Hope you have a truly inspired day!
Filed under: creative process, Dance | Tags: anne carson, autobiography of red, butoh, monster partitur, red monster
I started work on a new solo today. I’m not sure what it is for as far as its final presentation, but it is loosely inspired by Anne Carson’s Autobiography of Red: A Novel in Verse, which is an interpretation of a myth written by the poet Stesichoros about a little red monster named Geryon who was killed by Herakles. The piece (I think) is a further exploration of shame and desire, themes that seem to make their way in and out of my work. It is thus far very Butoh driven, and has already brought me to my own edge of “grotesque.” After only one studio session, I’m both exhilarated and a little terrified. I may be asking more of myself than I can give (as a performer), but I’m also not sure it is the kind of piece that I want to translate onto another body, into another person. Beyond its literary inspiration, it is also a very personal question of my own monstrosity (it is synchonicitous that I am working on the “Monster Partitur” piece in two weeks . . . I don’t think this piece is asking the same questions or moving about the same subject, but there are common themes: monstrosity, the grotesque, the misshapen, etc.).
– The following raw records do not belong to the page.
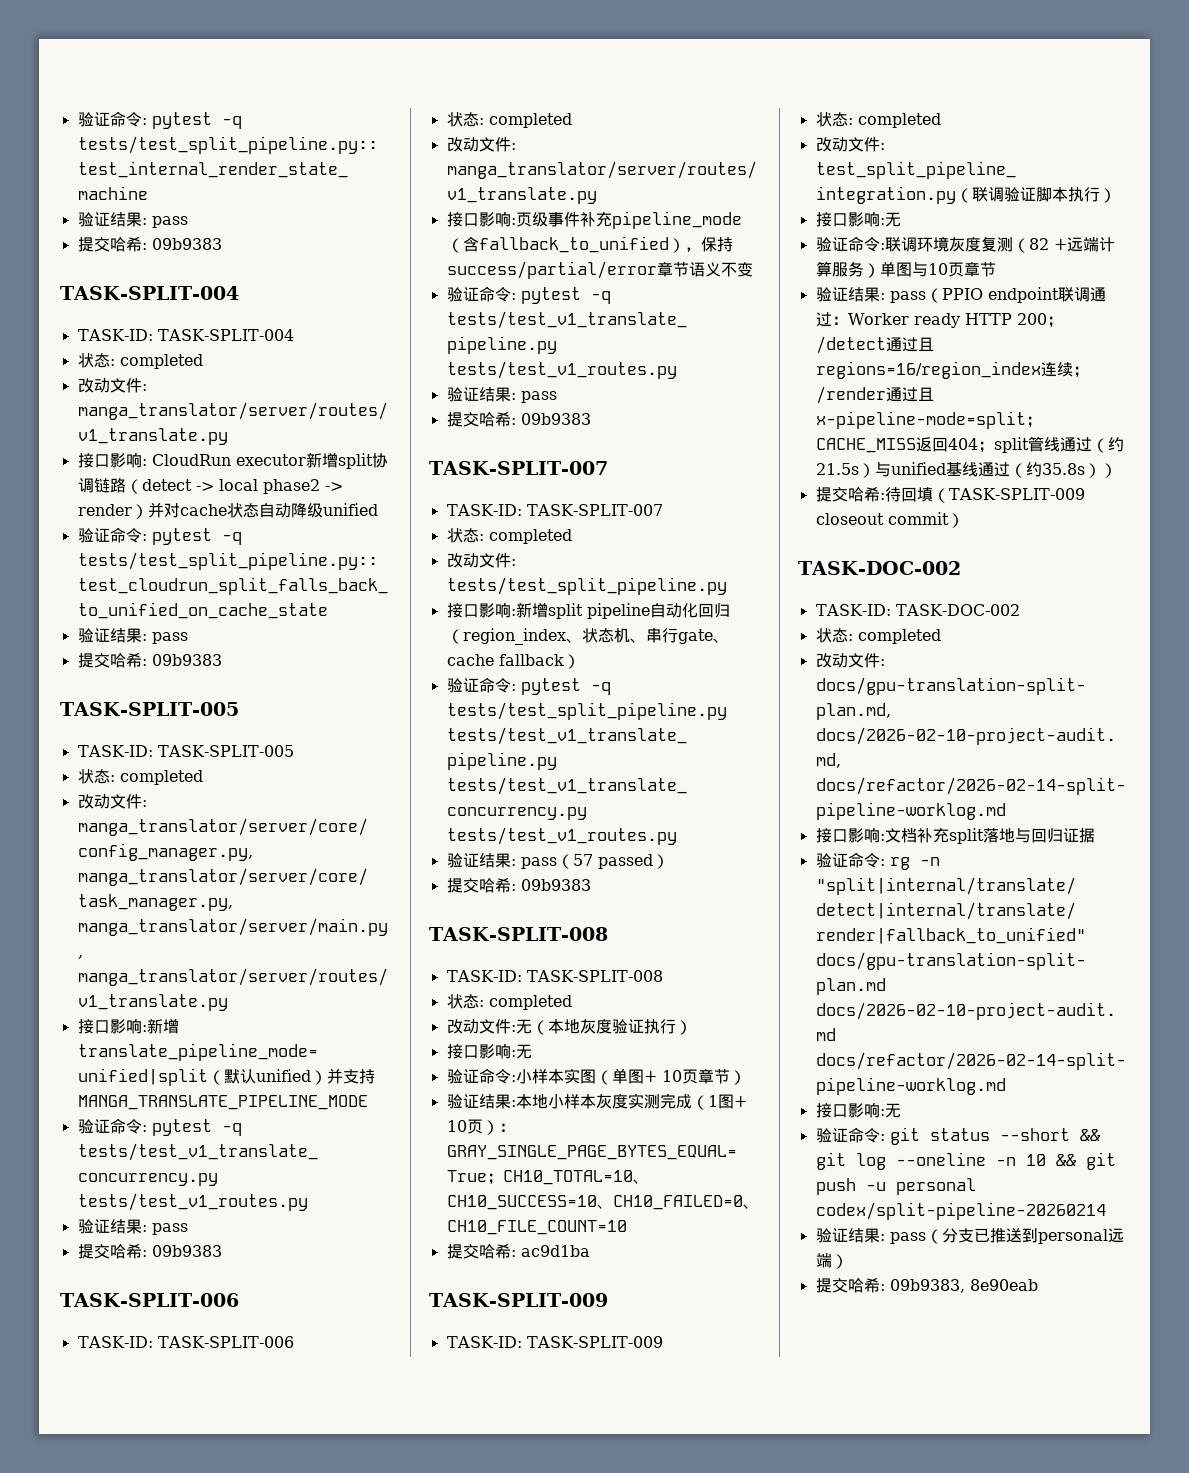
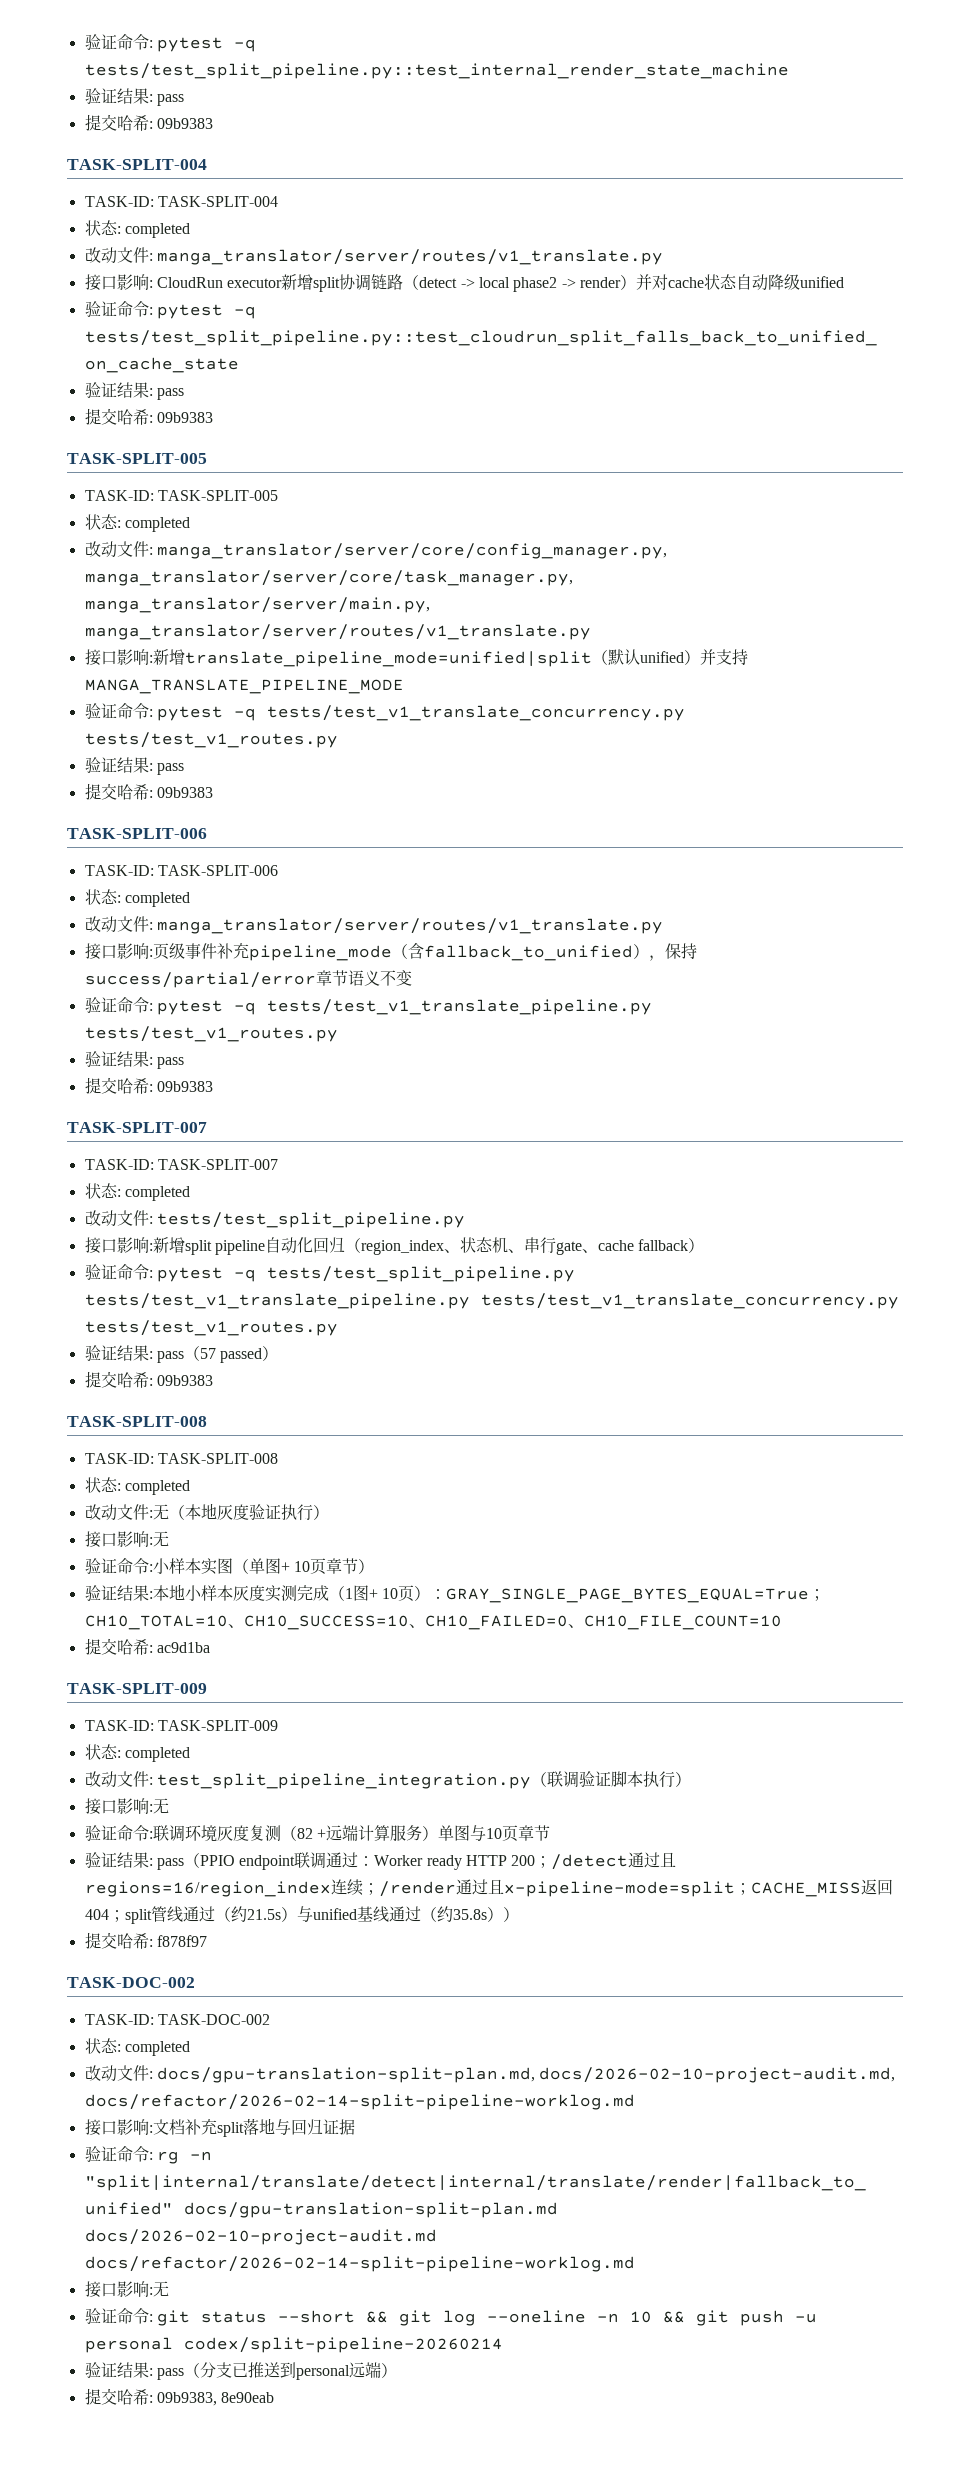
- 提交哈希:待回填（TASK-SPLIT-009 closeout commit）
+ 提交哈希: f878f97

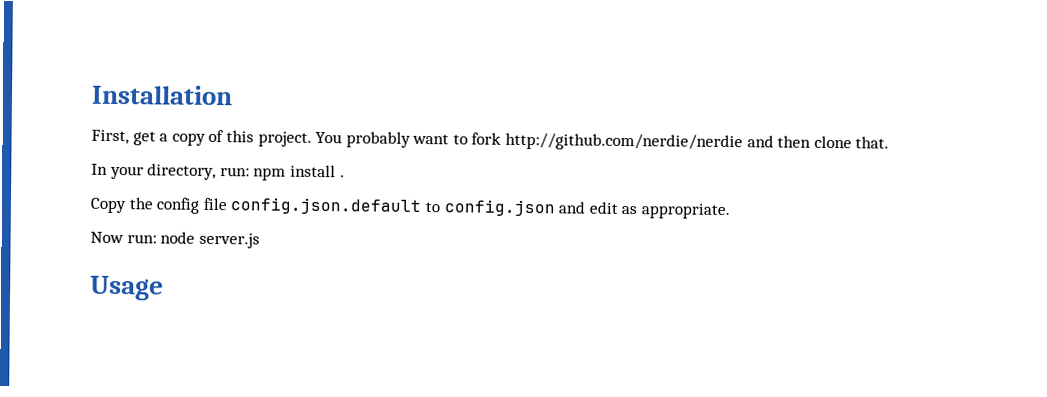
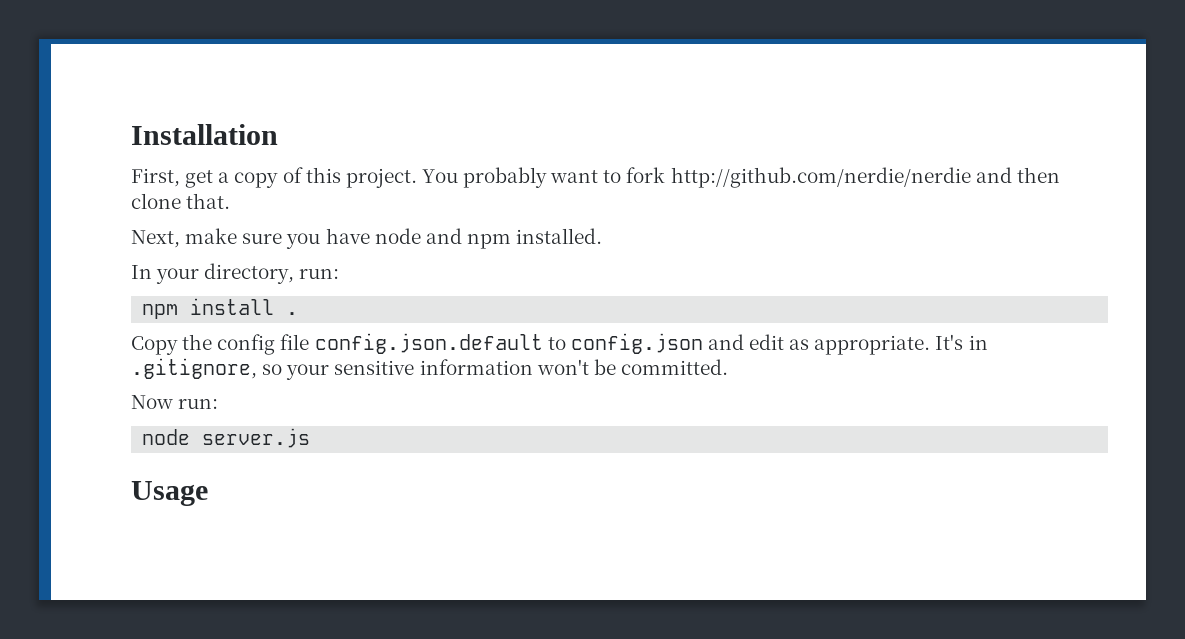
+ Next, make sure you have node and npm installed.
- In your directory, run: npm install .
+ In your directory, run:
+ npm install .
+ It's in .gitignore, so your sensitive information won't be committed.
- Now run: node server.js
+ Now run:
+ node server.js

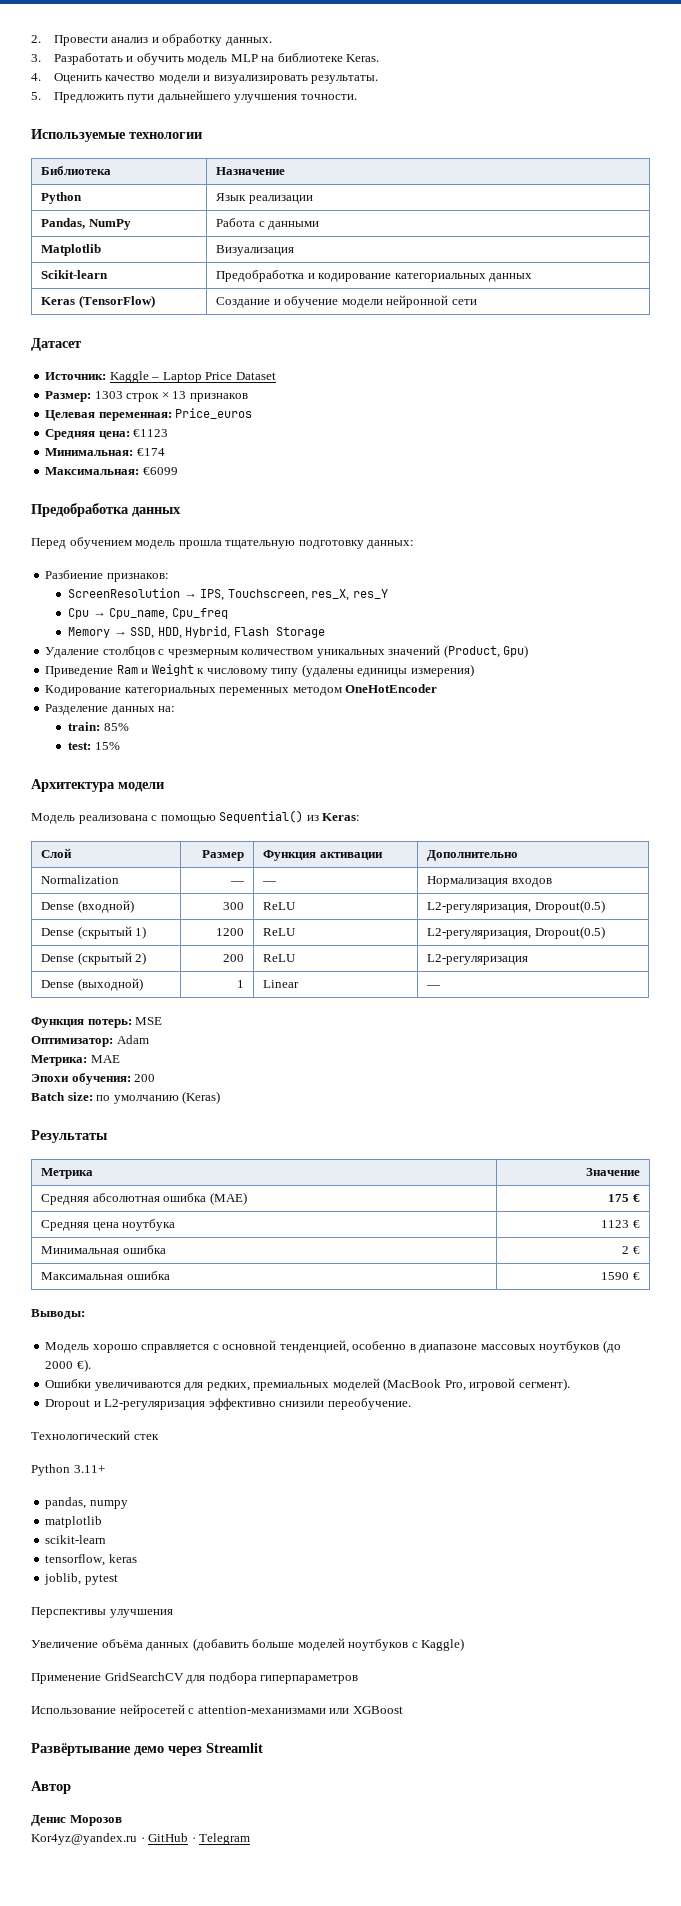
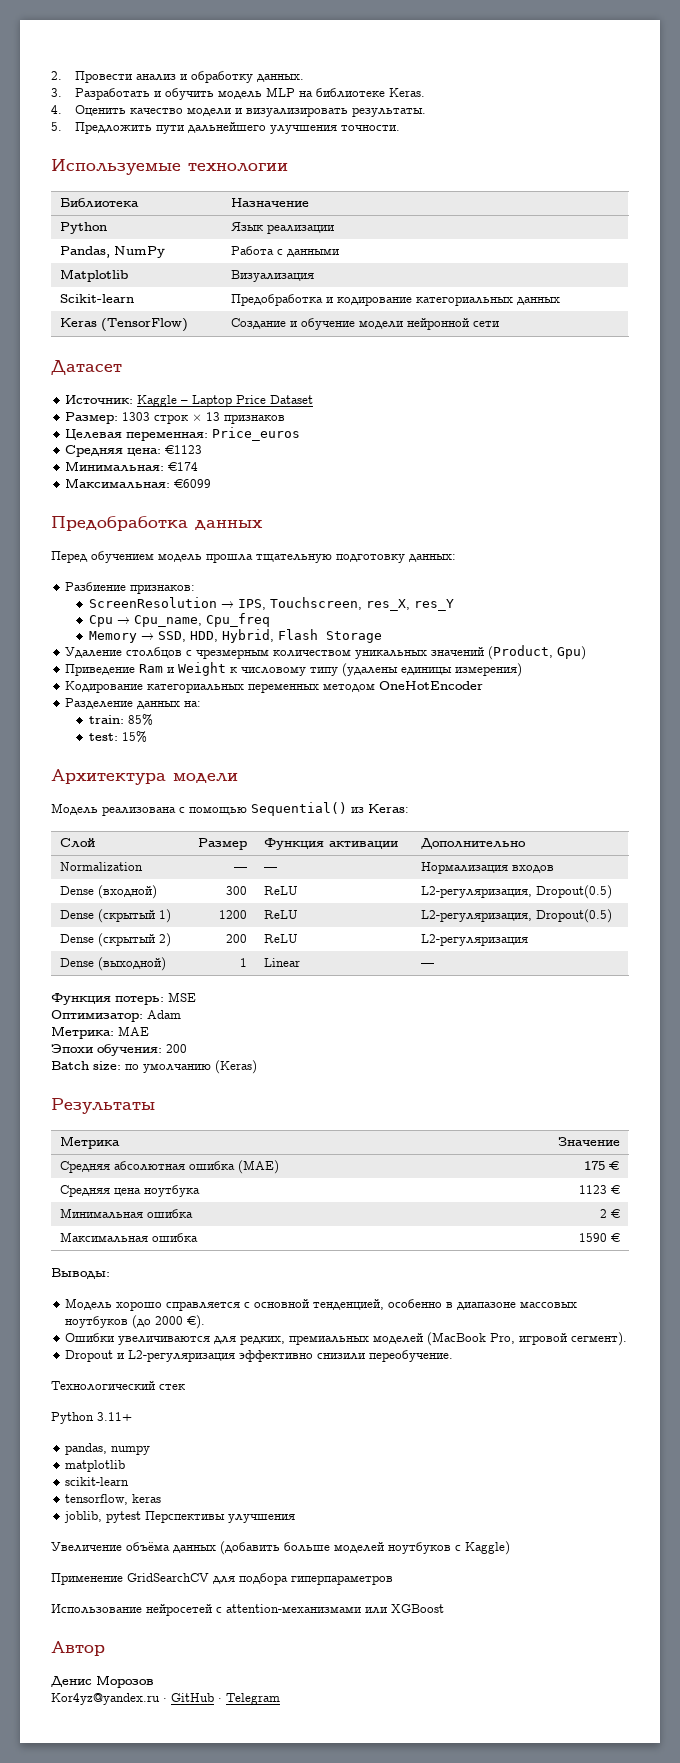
- joblib, pytest
- Перспективы улучшения
+ joblib, pytest Перспективы улучшения
- Развёртывание демо через Streamlit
From Autobiography of Red:
”XI. RIGHT
Are there many little boys who think they are a
Monster? But in my case I am right said Geryon to the
Dog they were sitting on the bluffs The dog regarded him
Joyfully”
I think I am questioning the grotesqueness of the body and of desire, the things that make me (us?) monster(s). Which is fitting into a larger question in my research concerning the recognition or construction of identity in/through movement, and how this process relates to dance as an art form.
I don’t think I have much more to say about this new piece yet, it’s still so new and raw and unexplained. But I just felt like I needed to write something about it, having just spent an hour in the studio working with it.
I never know who’s reading, but if you are reading and feel like writing, I’m curious when you have felt like a monster, and what made you feel that way. If you care to share.